Exercise: Where a line holds the word "important", copy that line from the data below.
*** Exercise inputs Section Begins ***
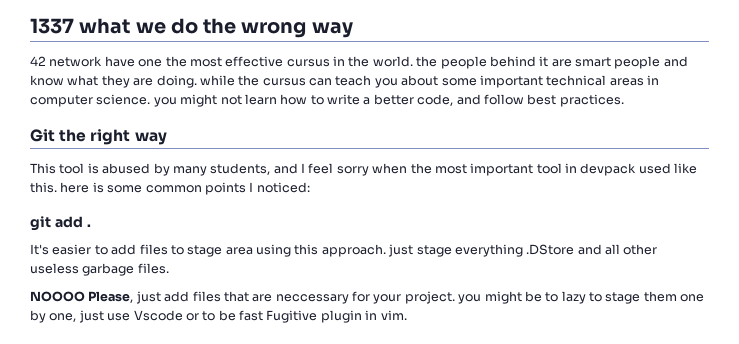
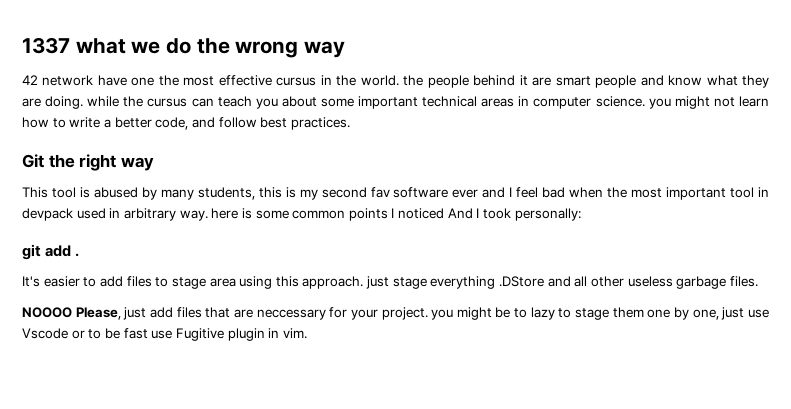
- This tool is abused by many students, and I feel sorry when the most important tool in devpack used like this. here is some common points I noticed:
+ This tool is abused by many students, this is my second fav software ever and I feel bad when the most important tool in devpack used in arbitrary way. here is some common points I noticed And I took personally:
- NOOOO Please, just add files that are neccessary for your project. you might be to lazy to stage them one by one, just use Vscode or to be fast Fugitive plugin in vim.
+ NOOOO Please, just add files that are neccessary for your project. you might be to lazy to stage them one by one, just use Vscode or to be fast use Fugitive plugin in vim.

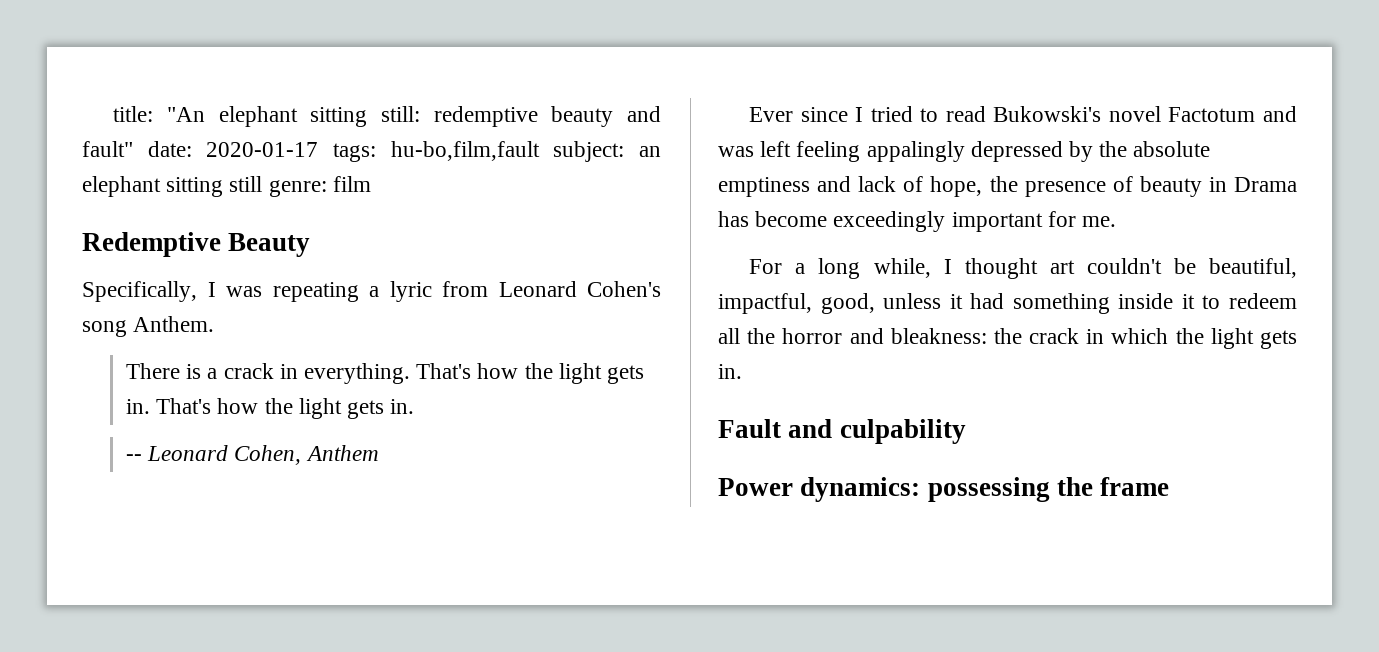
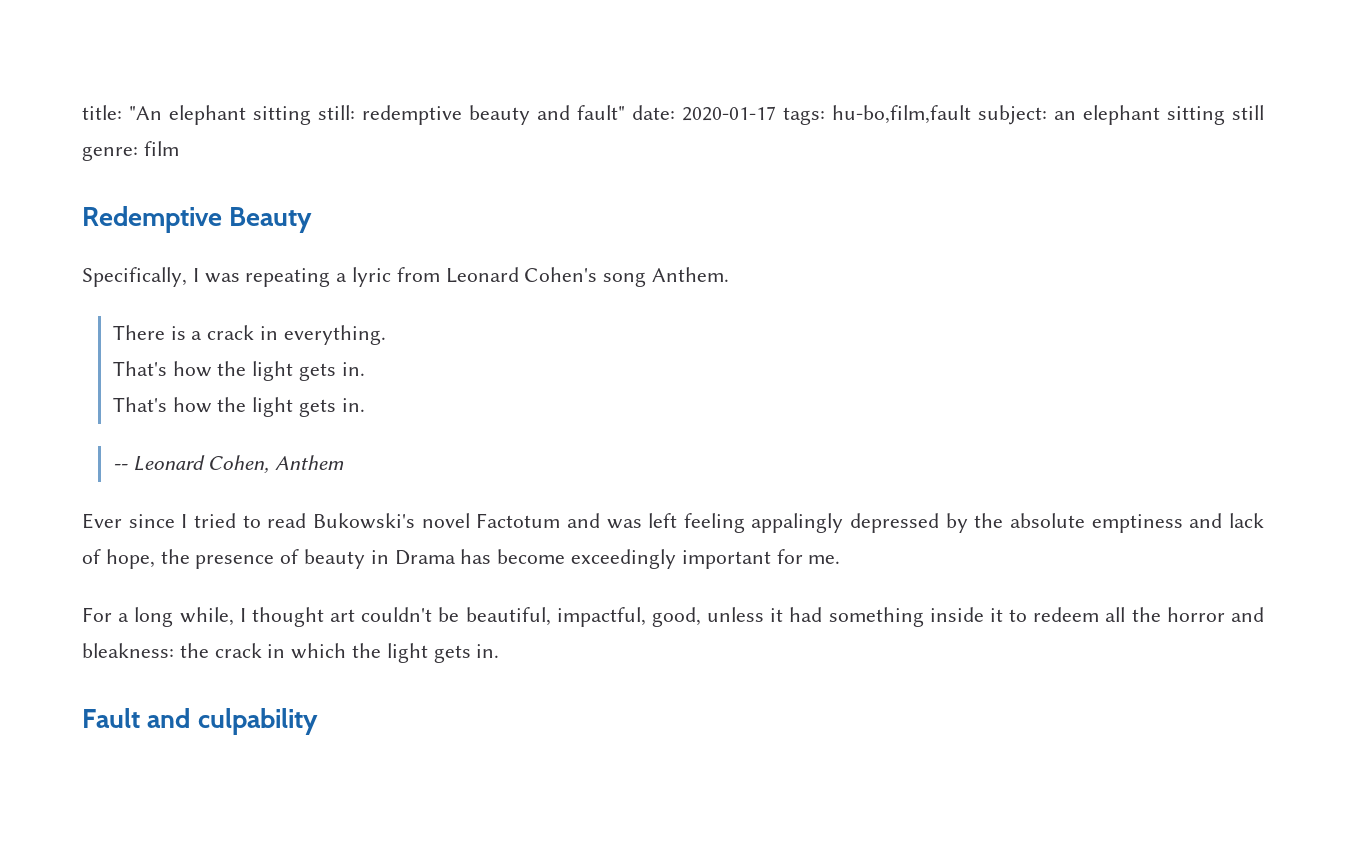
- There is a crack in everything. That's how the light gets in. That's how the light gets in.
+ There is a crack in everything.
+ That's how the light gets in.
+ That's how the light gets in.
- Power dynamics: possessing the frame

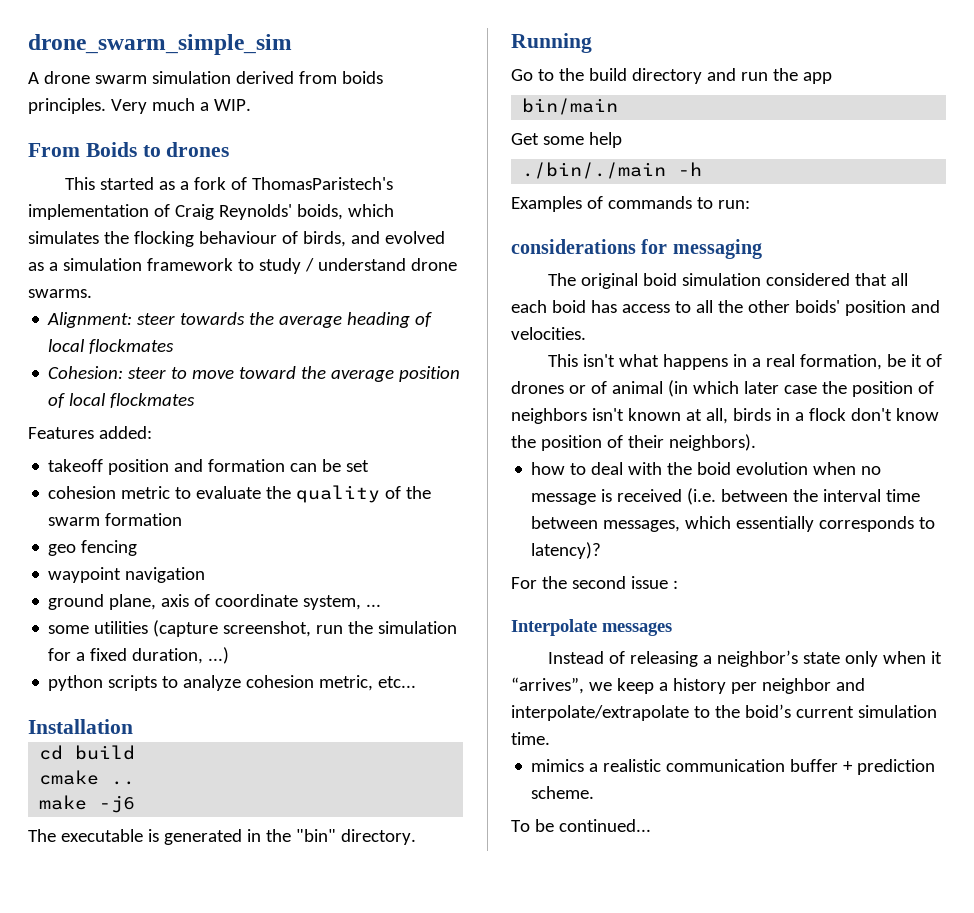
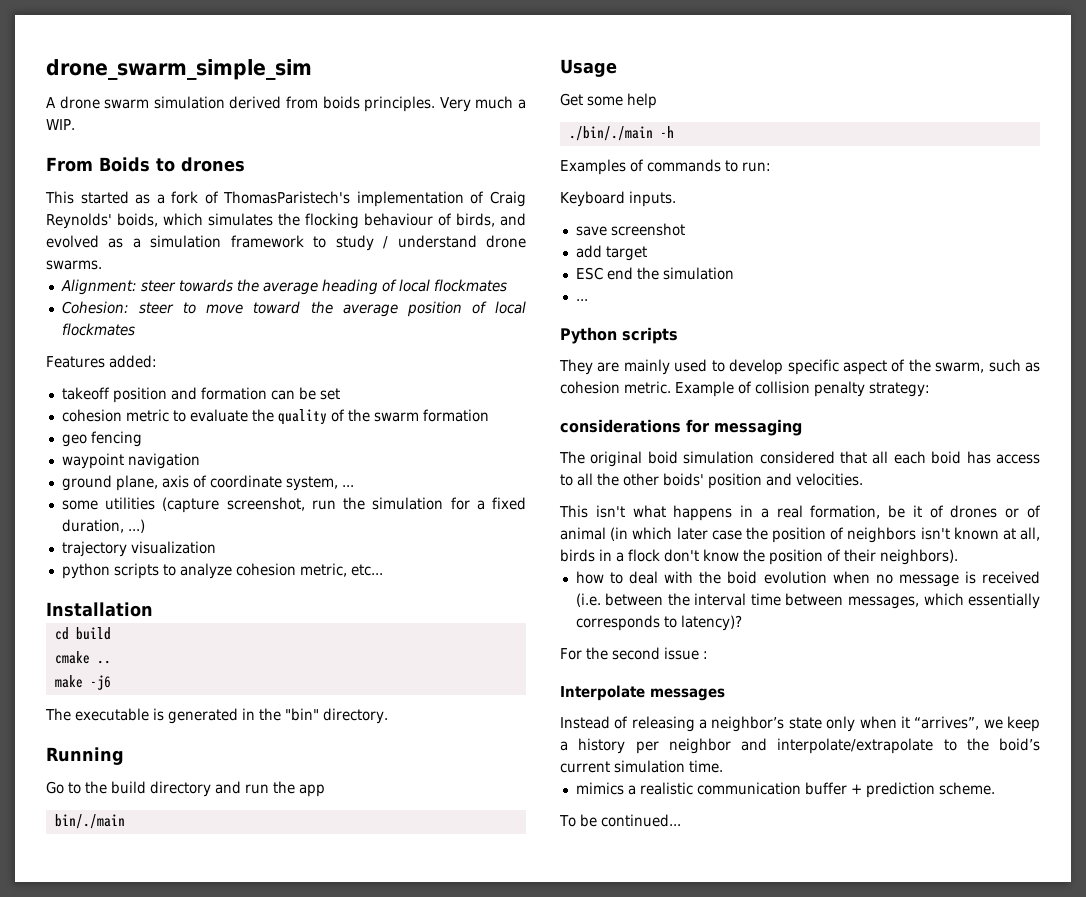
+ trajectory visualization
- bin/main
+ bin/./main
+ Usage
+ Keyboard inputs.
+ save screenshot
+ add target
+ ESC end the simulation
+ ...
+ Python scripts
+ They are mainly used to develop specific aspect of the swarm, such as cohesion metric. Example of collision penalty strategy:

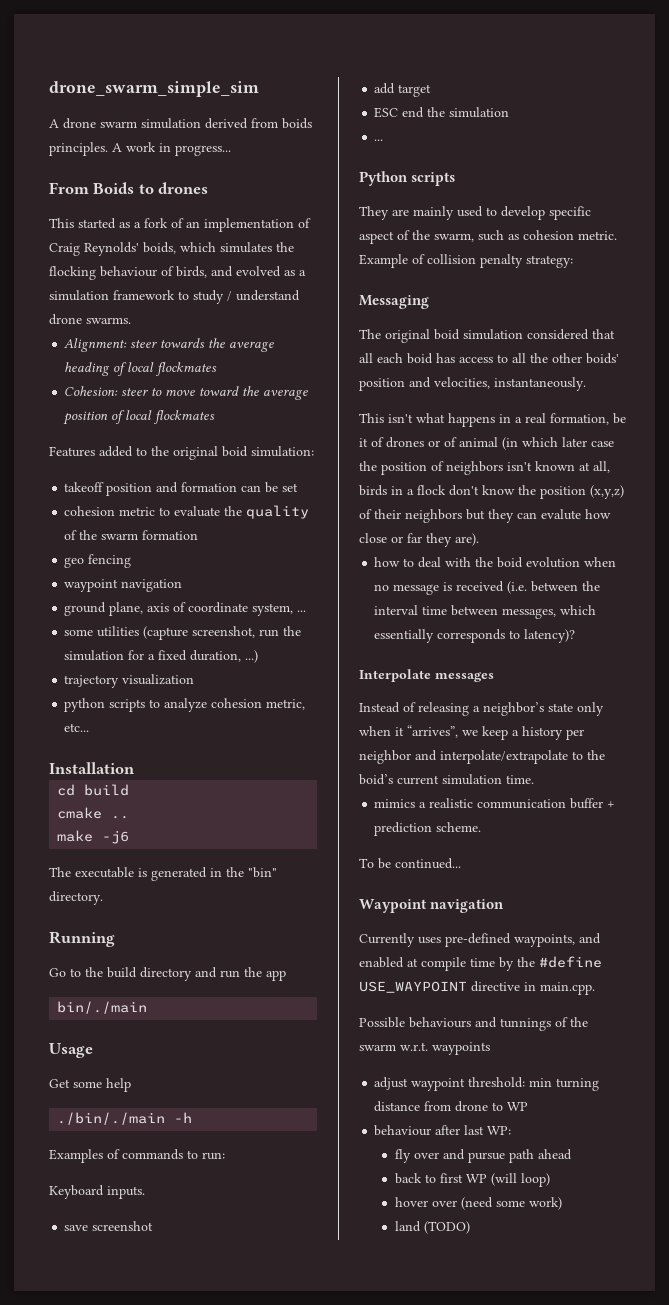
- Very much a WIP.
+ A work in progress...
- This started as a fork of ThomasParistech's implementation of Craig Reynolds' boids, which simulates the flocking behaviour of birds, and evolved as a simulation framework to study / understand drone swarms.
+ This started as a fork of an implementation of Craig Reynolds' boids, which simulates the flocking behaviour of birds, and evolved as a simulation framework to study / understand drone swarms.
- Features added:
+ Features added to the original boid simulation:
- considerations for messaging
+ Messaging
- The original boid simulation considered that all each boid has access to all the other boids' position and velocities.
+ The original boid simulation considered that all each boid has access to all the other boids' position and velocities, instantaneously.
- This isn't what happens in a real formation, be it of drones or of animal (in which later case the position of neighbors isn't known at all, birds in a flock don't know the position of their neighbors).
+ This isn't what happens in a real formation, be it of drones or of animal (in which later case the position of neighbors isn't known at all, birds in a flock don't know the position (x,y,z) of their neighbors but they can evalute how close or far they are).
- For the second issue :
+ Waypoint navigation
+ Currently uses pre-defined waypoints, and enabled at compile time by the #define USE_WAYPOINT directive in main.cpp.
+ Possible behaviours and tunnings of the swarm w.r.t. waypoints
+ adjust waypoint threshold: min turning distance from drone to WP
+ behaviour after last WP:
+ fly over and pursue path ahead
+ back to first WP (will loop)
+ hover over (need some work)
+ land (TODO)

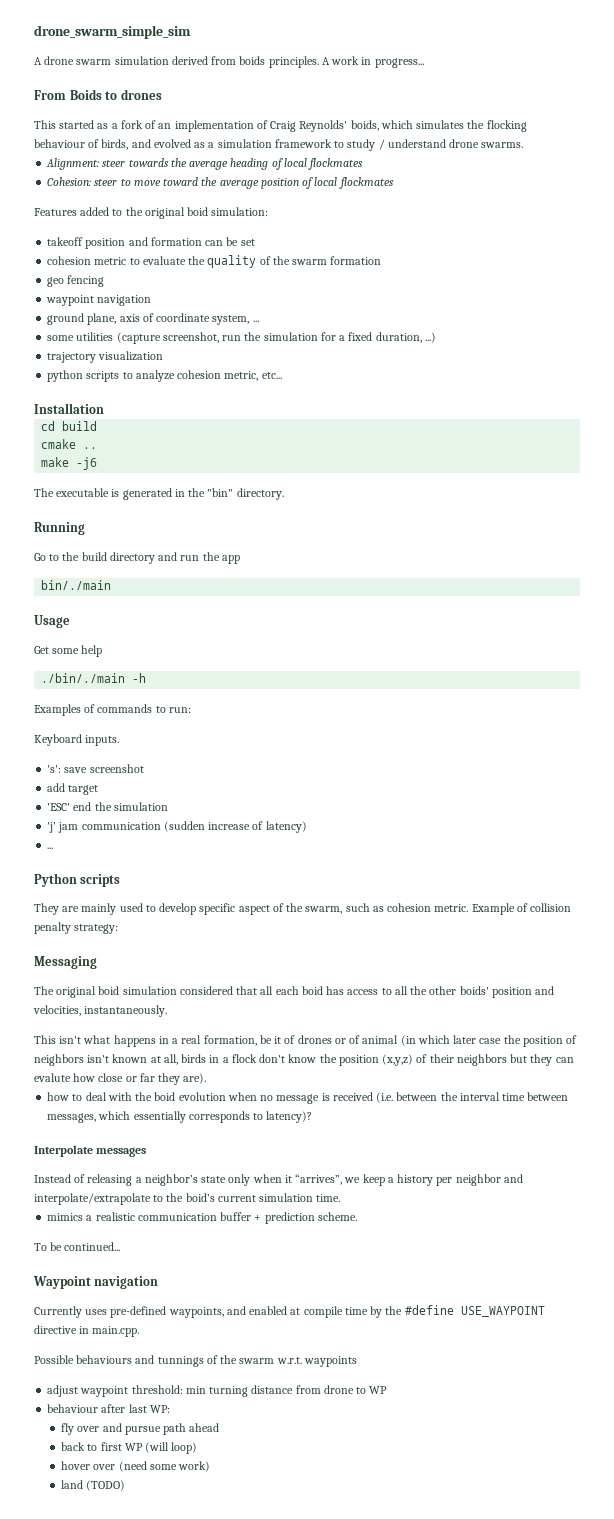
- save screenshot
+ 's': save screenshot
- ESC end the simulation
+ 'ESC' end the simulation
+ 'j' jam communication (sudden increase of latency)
*** Exercise inputs Section Ends ***
Output below:
- This tool is abused by many students, and I feel sorry when the most important tool in devpack used like this. here is some common points I noticed:
+ This tool is abused by many students, this is my second fav software ever and I feel bad when the most important tool in devpack used in arbitrary way. here is some common points I noticed And I took personally:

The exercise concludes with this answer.